The Leeson effect - Phase noise in quasilinear oscillators
Enrico Rubiola

TL;DR
This paper explains the Leeson effect, detailing how phase noise in quasilinear oscillators arises and impacts precision timing, using physical principles and Laplace transform analysis.
Contribution
It provides a comprehensive tutorial on the physical mechanisms and mathematical modeling of phase noise in oscillators, including analysis of commercial oscillator specifications.
Findings
Analysis of phase noise divergence due to the Leeson effect
Application of Laplace transform to oscillator noise modeling
Insights into oscillator design for noise reduction
Abstract
Time, and equivalently frequency, is the most precisely measured physical quantity. It is therefore inevitable that virtually all domains of engineering and physics need reference oscillators. The oscillator noise can be decomposed into amplitude noise and phase noise. The latter, far more important, affects timing, for it is related to precision and accuracy of measurements. The oscillator, inherently, turns the phase noise of the internal parts into frequency noise.
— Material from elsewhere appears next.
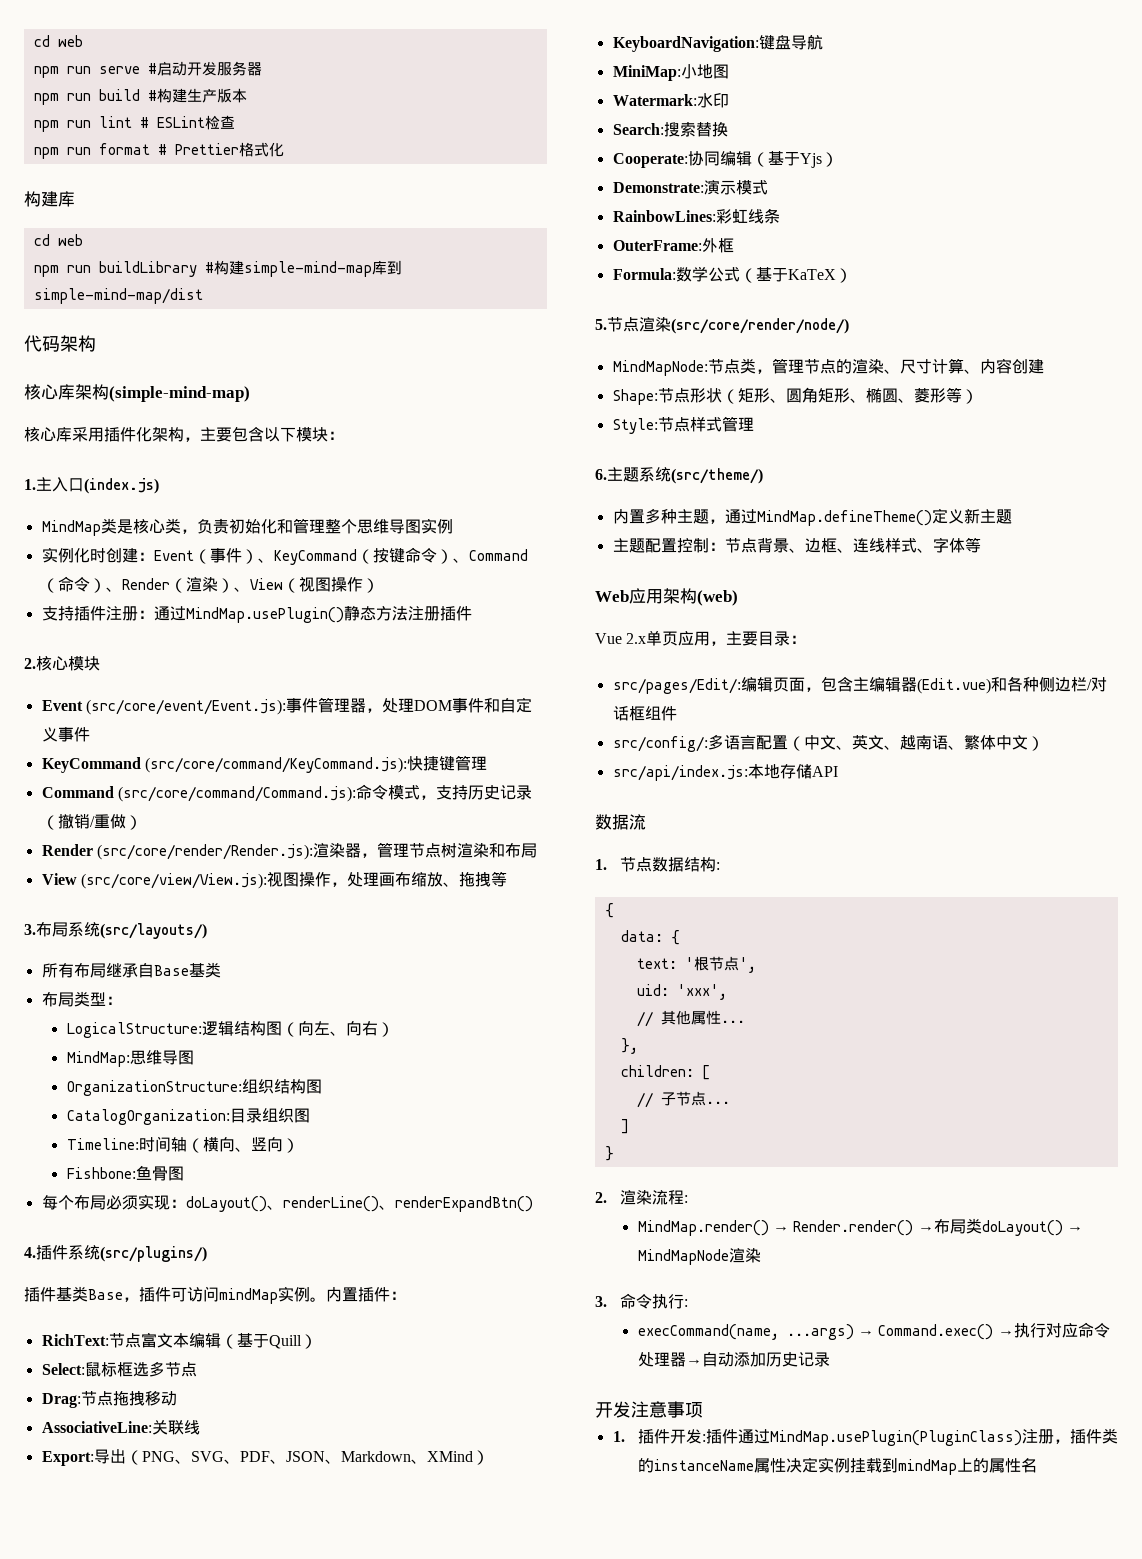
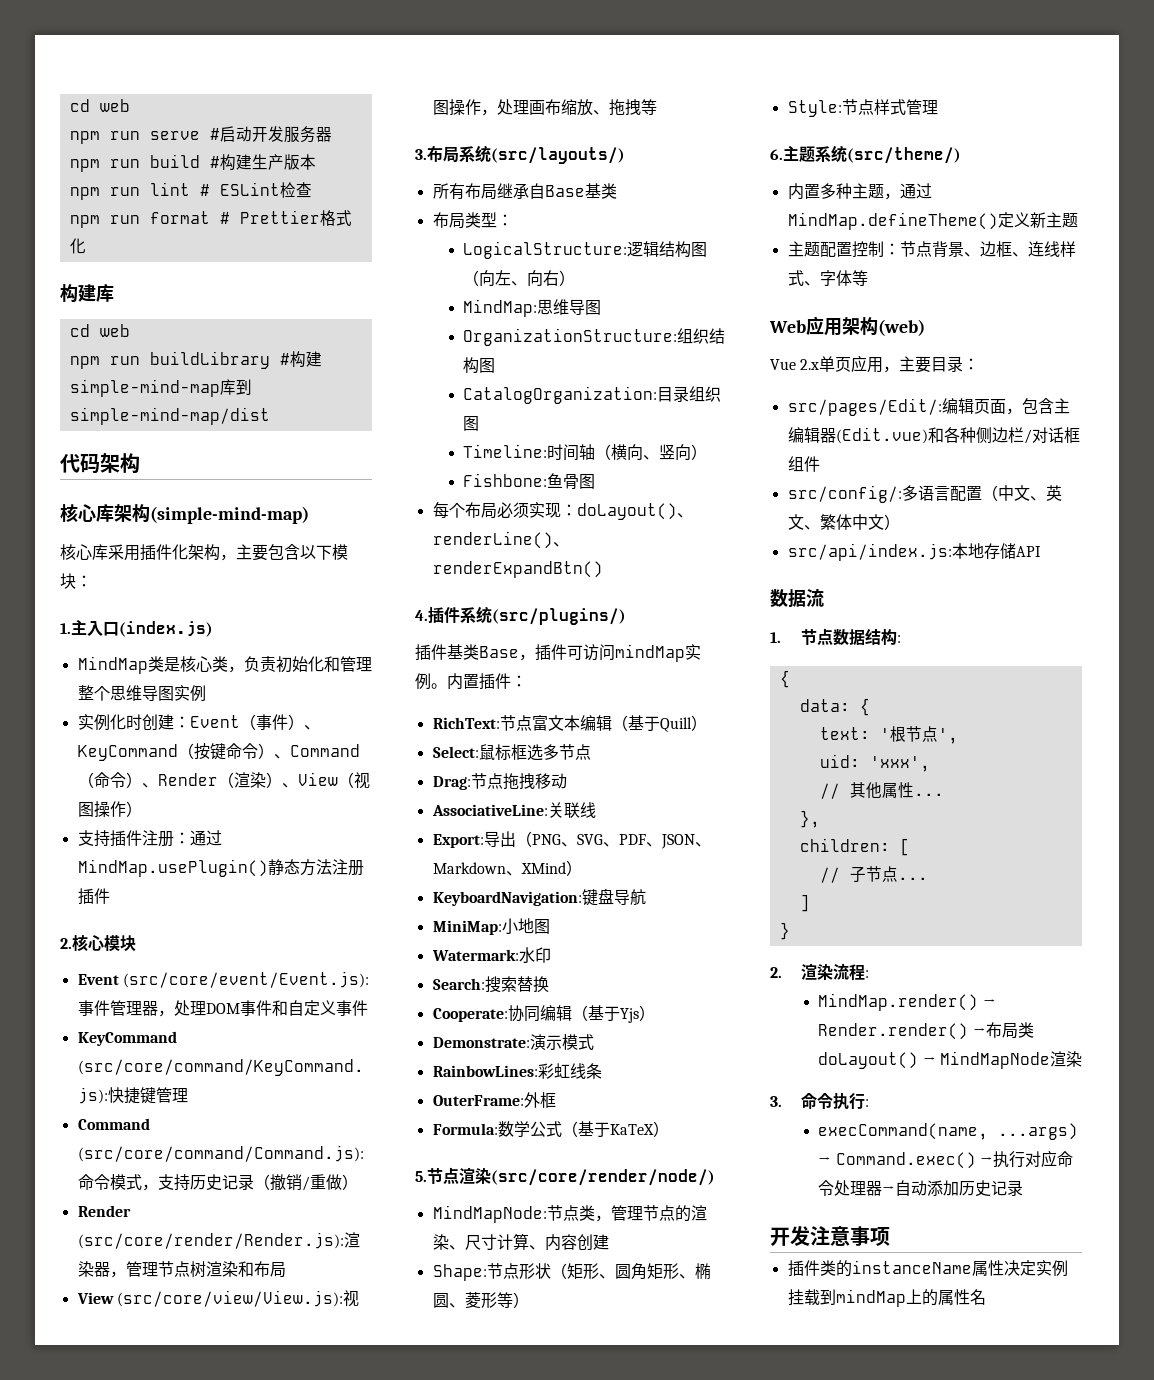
- src/config/:多语言配置（中文、英文、越南语、繁体中文）
+ src/config/:多语言配置（中文、英文、繁体中文）
- 1.插件开发:插件通过MindMap.usePlugin(PluginClass)注册，插件类的instanceName属性决定实例挂载到mindMap上的属性名
+ 插件类的instanceName属性决定实例挂载到mindMap上的属性名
This is a necessary consequence of the Barkhausen condition, which states that the loop gain must be of one, with zero phase, for stationary oscillation. There follows that oscillator phase noise, which is the integral of the frequency noise, diverges in the long run. This is the Leeson effect. The topics covered can be divided into three parts. Chapter 1 addresses language and general physical mechanisms. Chapter 2…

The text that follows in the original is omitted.